Chapter 6: Crown and Courage: The Night Everything Changed
Tucker appeared like an answered prayer just as slow songs began, his explanation tumbling out in the darkness beyond the dance floor. He'd taken Melissa home early, confessed his feelings for someone else, broken the promise that had broken Waylon's heart. The three-piece suit and cowboy boots made him look like a country song about second chances, and when he asked to dance, Waylon's anger dissolved into something more dangerous: hope.
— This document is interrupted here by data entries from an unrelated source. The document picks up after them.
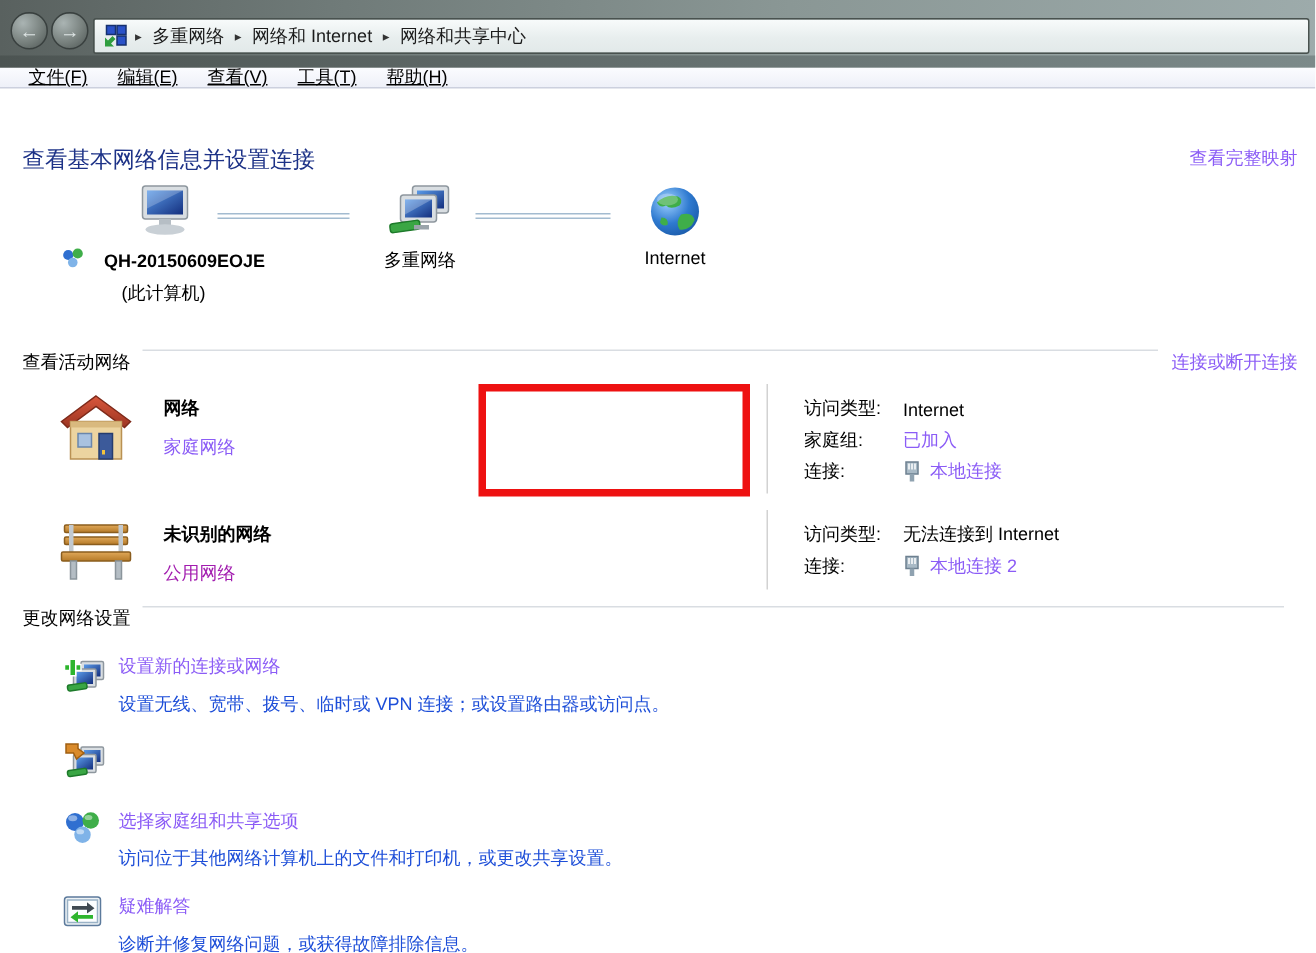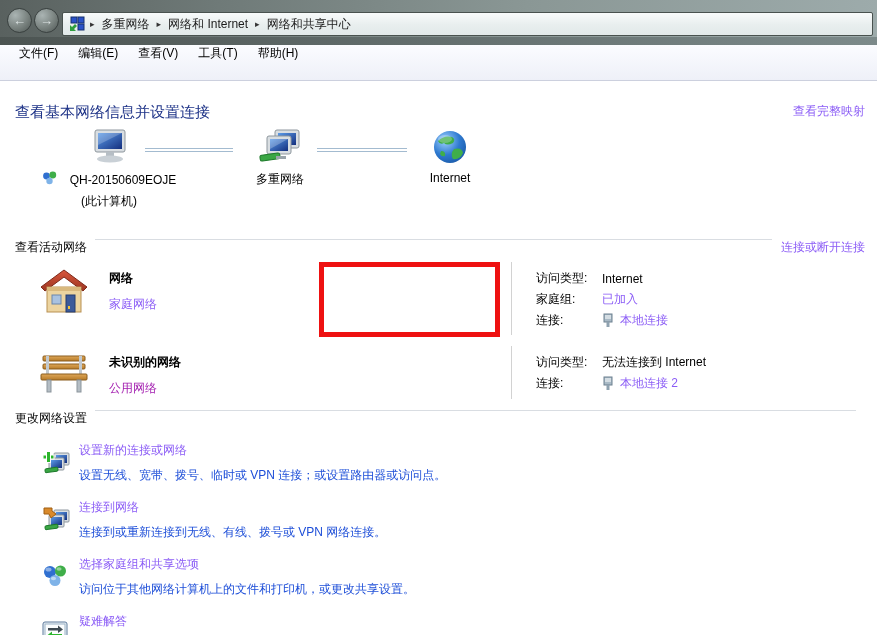--- a/index.html
+++ b/index.html
@@ -29,52 +29,53 @@
     position: absolute; left: 62px; right: 4px; top: 12px; height: 24px; z-index: 2;
     background: linear-gradient(#f8fbfb, #e8eeee 55%, #e2e9e9);
     border: 1px solid #49524f; border-radius: 2px;
     display: flex; align-items: center; padding: 0 6px; color: #1b1b1b;
   }
   .crumb { padding: 0 4px; cursor: pointer; white-space: nowrap; }
   .crumb-sep { font-size: 9px; color: #333; padding: 0 3px; }
   .crumb-icon { display: inline-flex; margin-right: 2px; }
   
   .menubar {
-    height: 36px; display: flex; padding-left: 9px;
+    height: 14px; display: flex; align-items: center; padding-left: 9px;
     background: linear-gradient(#fbfcff, #eef0f8);
     border-bottom: 1px solid #ccd0de;
+    text-decoration: underline;
   }
   .menu-item { padding: 0 10px; cursor: default; }
   
   .content { display: flex; height: 564px; }
   .sidebar {
     width: 202px; flex: none; display: flex; flex-direction: column;
     background: linear-gradient(180deg, #eff5fc 0%, #e3ecf7 55%, #d8e4f2 100%);
     border-right: 1px solid #c4d0e0;
     padding: 13px 6px 11px 18px;
   }
   .side-link { color: #1d3287; line-height: 13px; margin-bottom: 12px; cursor: pointer; white-space: nowrap; }
   .side-link.home { margin-bottom: 25px; }
   .side-bottom { margin-top: auto; }
   .see-also { color: #7b7b7b; margin-bottom: 13px; }
   .side-bottom .side-link { margin-bottom: 13px; }
   .side-bottom .side-link:last-child { margin-bottom: 0; }
-  .main { flex: 1; position: relative; padding: 22px 12px 0 15px; background: #fff; }
+  .main { flex: 1; position: relative; padding: 22px 12px 0 15px; background: #fff; margin-top: 16px; }
   .title-row { display: flex; justify-content: space-between; align-items: flex-start; }
   .page-title { font-size: 15px; font-weight: normal; color: #1d3287; }
   a.link, .link { color: #8b5cf6; text-decoration: none; cursor: pointer; white-space: nowrap; }
   
   .map { position: relative; height: 100px; margin-top: 7px; }
   .map-node { position: absolute; top: 0; text-align: center; }
   .node-computer { left: 14px; width: 160px; }
   .node-multi    { left: 215px; width: 100px; }
   .node-internet { left: 395px; width: 80px; }
   .map-label { margin-top: 3px; }
   .map-sub { margin-top: 5px; }
-  .name-with-icon { display: inline-flex; align-items: center; gap: 13px; }
+  .name-with-icon { display: inline-flex; align-items: center; gap: 13px; font-weight: bold; }
   .conn-line {
     position: absolute; top: 19px; height: 4px;
     border-top: 1px solid #a3bbd0; border-bottom: 1px solid #a3bbd0;
   }
   .line1 { left: 130px; width: 88px; }
   .line2 { left: 302px; width: 90px; }
   
   .section-hdr { display: flex; align-items: flex-start; margin-top: 10px; }
   .section-hdr .rule { flex: 1; height: 1px; background: #d9dde2; margin: 0 9px 0 8px; }
   
@@ -88,21 +89,21 @@
   .net-details { width: 354px; flex: none; border-left: 1px solid #d2d2d2; padding: 6px 0 4px 24px; }
   .detail-row { display: flex; align-items: center; height: 21px; }
   .d-label { width: 66px; flex: none; }
   .d-ethicon { margin-right: 6px; display: inline-flex; }
   .redbox {
     position: absolute; left: 304px; top: 0px; width: 181px; height: 75px;
     border: 5px solid #ee1111; pointer-events: none; z-index: 3;
   }
   
   .tasks { margin-top: 4px; }
-  .task { display: flex; margin-top: 15px; align-items: center; }
+  .task { display: flex; margin-top: 15px; }
   .task-icon-cell { width: 37px; margin-left: 27px; padding-top: 1px; flex: none; }
   .task-title { margin-bottom: 8px; }
   .task-desc { color: #1d4ed8; }
 </style>
 </head>
 <body>
 
 <svg width="0" height="0" style="position:absolute">
   <defs>
     <linearGradient id="scr" x1="0" y1="0" x2="1" y2="1">
@@ -341,24 +342,20 @@
           <div class="task-icon-cell">
             <svg width="28" height="27" viewBox="0 0 28 27">
               <rect x="12" y="4" width="15" height="12" rx="1" fill="#d9dee2" stroke="#8e979e"></rect>
               <rect x="14" y="6" width="11" height="8" fill="url(#scr)"></rect>
               <rect x="7" y="9" width="15" height="12" rx="1" fill="#d9dee2" stroke="#8e979e"></rect>
               <rect x="9" y="11" width="11" height="8" fill="url(#scr)"></rect>
               <rect x="3" y="19" width="13" height="4" rx="1.5" fill="#3aa644" stroke="#1d7a2a" transform="rotate(-8 9 21)"></rect>
               <polygon points="2,2 10,2 10,5 14,8 9,12 7,8 2,8" fill="#d98a2b" stroke="#a05f12"></polygon>
             </svg>
           </div>
-          <div class="task-body">
-            <div class="task-title link">连接到网络</div>
-            <div class="task-desc">连接到或重新连接到无线、有线、拨号或 VPN 网络连接。</div>
-          </div>
         </div>
 
         <div class="task">
           <div class="task-icon-cell">
             <svg width="26" height="24" viewBox="0 0 26 24">
               <circle cx="8" cy="8" r="6" fill="#2f6fd0"></circle>
               <ellipse cx="6.5" cy="5.5" rx="3" ry="2" fill="#ffffff" opacity="0.45"></ellipse>
               <circle cx="18.5" cy="7" r="5.5" fill="#3fae49"></circle>
               <ellipse cx="17" cy="5" rx="2.6" ry="1.7" fill="#ffffff" opacity="0.45"></ellipse>
               <circle cx="13" cy="16.5" r="5.5" fill="#7fb3e8"></circle>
They swayed together while chaos erupted around them—Bo and Willowdean reconciling after weeks of miscommunication, other couples finding courage in the darkness to be honest about their feelings. The golf course became their private ballroom, shoes abandoned on pristine grass as Tucker attempted to teach Waylon to two-step under stars that seemed brighter than usual. "Can we get pancakes in the morning?" Tucker asked, and before Waylon could protest the casualness of the question, he continued: "And if the answer is yes, will you be my boyfriend?" The words hung between them like Christmas lights, beautiful and fragile and full of promise. Waylon said yes to both, but especially to the pancakes, because some moments deserved to be celebrated with syrup and laughter. They fell onto the golf course grass, Tucker's fingers tracing patterns through Waylon's curls while music drifted from the country club. This was what Waylon had dreamed of without daring to name it—being chosen, being wanted, being seen as something precious rather than embarrassing. The fear remained, but it was smaller now, overwhelmed by the reality of Tucker's smile and the weight of a crown that actually fit. In the distance, other couples danced under string lights, but Waylon and Tucker existed in their own bubble of possibility. The future stretched before them uncertain and thrilling, full of questions they'd answer together. For now, it was enough to lie on grass that felt like velvet, counting stars and planning breakfast dates like they had all the time in the world.
Summary
By graduation, Waylon Brewer had learned the difference between surviving and living. The boy who'd once hidden behind cargo shorts and his twin sister's shadow now stood tall in designer heels and rainbow-lined jackets, unafraid to take up space in a world that had spent years trying to shrink him. His crown sat crooked on his desk, a glittering reminder that sometimes the best revenge against cruelty is refusing to let it dim your light. The future remained uncertain—community college while he figured out his next move, weekend trips to see Clementine in Georgia, amateur nights at the Hideaway where Miss Pumpkin Patch was becoming a local legend. Tucker would be there for pancake breakfasts and two-stepping lessons, for quiet moments when the performance ended and only truth remained. They were young and scared and absolutely magnificent, two boys who'd learned that love didn't require permission from small minds in small towns. Clover City High's rainbow wall still blazed with confessions, repainted each semester but never truly erased. Students continued to add their truths in permanent marker, inspired by a fat gay boy who'd dared to paint his own story in colors too bright to ignore. Some revolutions begin with crowns and sequins, with the radical act of refusing to apologize for being exactly who you were meant to be. In the end, that might be the fiercest truth of all.
Best Quote
“The body I have shouldn't change how deserving I am of my dreams. - Millie” ― Julie Murphy, Pumpkin
Review Summary
Strengths: The book is praised for its heartwarming and humorous narrative, with a strong, inspiring protagonist, Waylon Brewer, who is a fat, openly gay high school senior. The story is noted for its relatable themes, such as self-acceptance and challenging societal norms. The book is appreciated for its representation of LGBTQ+ characters and its critique of popular culture, specifically addressing issues like fatphobia. It is also highlighted for its ability to stand alone despite being part of a series. Overall: The review reflects a generally positive sentiment, with the book being recommended for its engaging and uplifting story. It is particularly noted for its appeal to both young adults and older readers, offering a message of worthiness and self-acceptance. However, one reviewer found it unremarkable, suggesting mixed reactions.